On the Jazz:
Three weeks after losing in Utah, the Bucks return home to face Deron Williams and the Jazz after an encouraging road split in Dallas and San Antonio.
Rematch. On November 29, the depleted Bucks hung with the Jazz for three quarters before ultimately getting run out of Salt Lake City 109-88. Playing without Andrew Bogut, Drew Gooden, and Corey Maggette, the Bucks were crushed on the boards (17 defensive rebounds vs. 16 Utah offensive boards), helping Utah dominate 54-18 in the paint as Al Jefferson led the way with 22 on just 14 shots.
While you'd expect the Jazz to beat the Bucks in Utah, it was in some ways a rather uncharacteristic effort from both teams. Despite their struggles in Utah, the Bucks currently lead the NBA in defensive rebound rate 78.6% and allow the third in fewest points in the paint allowed/game. Then again, those numbers have a lot to do with Bogut's defensive dominance, so it's hard to expect the same when he's hurt. Moreover, Utah's been a below-average team on both the offensive (21st) and defensive glass (28th)--look no further than the Hornets' 53-24 rebounding domination in their 29-point win over Utah last night.
Salmons uncertain. John Salmons participated in light drills on Friday, but his achy back may not be ready in time for tonight's tilt at the BC. Charles Gardner caught up with Scott Skiles on the topic:
"He did a couple things early on, but then that was it," coach Scott Skiles said. "We pulled him out."
Skiles opted to start Keyon Dooling in Salmons' absence in San Antonio, though Skiles perhaps predictably reverted to a Luc Mbah a Moute/CD-R combination down the stretch. The starting five of Jennings / Dooling / CD-R / Ilyasova and Bogut was -7 starting the first quarter and -6 late in the second, so you can't blame him either.

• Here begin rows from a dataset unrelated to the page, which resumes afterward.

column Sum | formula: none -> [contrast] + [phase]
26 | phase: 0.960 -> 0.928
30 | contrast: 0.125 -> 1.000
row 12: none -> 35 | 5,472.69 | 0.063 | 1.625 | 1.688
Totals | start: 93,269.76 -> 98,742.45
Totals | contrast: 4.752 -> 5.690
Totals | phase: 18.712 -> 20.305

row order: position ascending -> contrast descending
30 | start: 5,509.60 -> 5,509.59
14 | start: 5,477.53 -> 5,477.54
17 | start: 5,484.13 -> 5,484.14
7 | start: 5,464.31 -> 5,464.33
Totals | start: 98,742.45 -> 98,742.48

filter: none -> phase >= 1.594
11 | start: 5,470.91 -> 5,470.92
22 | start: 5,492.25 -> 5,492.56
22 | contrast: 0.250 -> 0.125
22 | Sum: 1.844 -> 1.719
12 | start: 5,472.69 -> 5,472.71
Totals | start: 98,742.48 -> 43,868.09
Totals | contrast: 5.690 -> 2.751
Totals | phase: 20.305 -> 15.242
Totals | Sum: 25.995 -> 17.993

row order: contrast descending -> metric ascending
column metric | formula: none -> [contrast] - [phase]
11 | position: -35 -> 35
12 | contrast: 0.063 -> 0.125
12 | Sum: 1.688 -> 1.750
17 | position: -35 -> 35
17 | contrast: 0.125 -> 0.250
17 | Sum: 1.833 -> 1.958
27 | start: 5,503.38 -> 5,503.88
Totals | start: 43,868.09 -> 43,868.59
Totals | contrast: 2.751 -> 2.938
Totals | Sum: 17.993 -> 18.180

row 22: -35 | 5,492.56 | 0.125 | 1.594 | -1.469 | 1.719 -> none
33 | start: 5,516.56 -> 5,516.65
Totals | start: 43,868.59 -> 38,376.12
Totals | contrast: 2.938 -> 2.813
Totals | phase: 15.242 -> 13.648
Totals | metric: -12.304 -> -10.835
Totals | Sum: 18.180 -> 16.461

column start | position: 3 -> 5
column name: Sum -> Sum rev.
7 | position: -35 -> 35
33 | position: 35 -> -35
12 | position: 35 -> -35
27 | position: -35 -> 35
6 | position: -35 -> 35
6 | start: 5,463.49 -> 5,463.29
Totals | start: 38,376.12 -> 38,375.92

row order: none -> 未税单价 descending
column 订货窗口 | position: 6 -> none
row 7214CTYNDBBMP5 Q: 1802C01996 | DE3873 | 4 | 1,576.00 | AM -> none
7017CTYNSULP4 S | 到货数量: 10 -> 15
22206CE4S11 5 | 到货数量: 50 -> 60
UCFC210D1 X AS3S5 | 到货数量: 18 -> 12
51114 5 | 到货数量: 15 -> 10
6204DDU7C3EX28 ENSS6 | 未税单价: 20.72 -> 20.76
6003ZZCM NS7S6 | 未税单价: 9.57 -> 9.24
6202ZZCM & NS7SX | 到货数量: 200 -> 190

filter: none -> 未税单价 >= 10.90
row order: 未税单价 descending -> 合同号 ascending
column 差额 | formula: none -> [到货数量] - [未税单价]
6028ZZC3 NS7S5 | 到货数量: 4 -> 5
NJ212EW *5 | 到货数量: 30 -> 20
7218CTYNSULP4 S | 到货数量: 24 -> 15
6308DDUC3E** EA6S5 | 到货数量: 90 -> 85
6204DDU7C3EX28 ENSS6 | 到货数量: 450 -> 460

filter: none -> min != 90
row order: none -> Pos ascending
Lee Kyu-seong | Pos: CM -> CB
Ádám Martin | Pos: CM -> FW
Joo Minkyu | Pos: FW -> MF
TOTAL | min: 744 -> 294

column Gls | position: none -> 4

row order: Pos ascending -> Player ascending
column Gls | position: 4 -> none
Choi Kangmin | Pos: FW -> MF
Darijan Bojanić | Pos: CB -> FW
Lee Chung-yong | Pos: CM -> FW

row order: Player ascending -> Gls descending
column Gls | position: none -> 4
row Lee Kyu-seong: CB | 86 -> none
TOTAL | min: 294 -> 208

CD-R stepping up. While technically it was Dooling starting in Salmons' stead in San Antonio, we all know the bigger discussion of late has been about CD-R getting more of the minutes (and touches) that have gone to the misfiring Salmons. The numbers make it seem like a no-brainer: CD-R has been infinitely more efficient (61.1% vs. 46.9% in true shooting terms) and scored more per 40 minutes (17.6 vs. 14.5 ppg) while also turning it over less and rebounding at a higher rate. But complicating matters is Salmons' longer resume and shiny new contract, both of which have contributed to Skiles' difficulty in applying a more meritocratic approach to the situation.
But it's also worth considering the clear differences in how both have been used. While Salmons has generally been treated like a go-to scoring option with isolation (25% of plays) and P&R action (18%), CD-R has been more of a flow-of-the-offense type. Against the Spurs, Milwaukee kept it fairly simple by letting him get out transition, giving him handoffs--on the wing or cutting past Bogut in the post--or just having him spot up in the corner. He didn't have to dominate the ball to get his 21 points on 15 shots; everything just seemed quick and decisive. Refreshing--and the kind of approach might help take some of the pressure off Salmons while making the Bucks' less dependent on a guy who's been struggling most of the year.
But while CD-R has made his name as a crafty slasher, the most refreshing aspect of his game has been his ability to ability to spot up and hit open jumpers, something the Bucks have been sorely lacking in Carlos Delfino's absence. According to Synergy, a whopping 43% of his plays and half of his made shots (15 of 30) have come on spot-ups, where he's been among the league's best with 1.31 points per play. Then again, last year he posted just 0.81 PPP in spot up situations, so it's very possible this is a sample size aberration. Hopefully it's not, because being able to play off the ball would make him that much more valuable.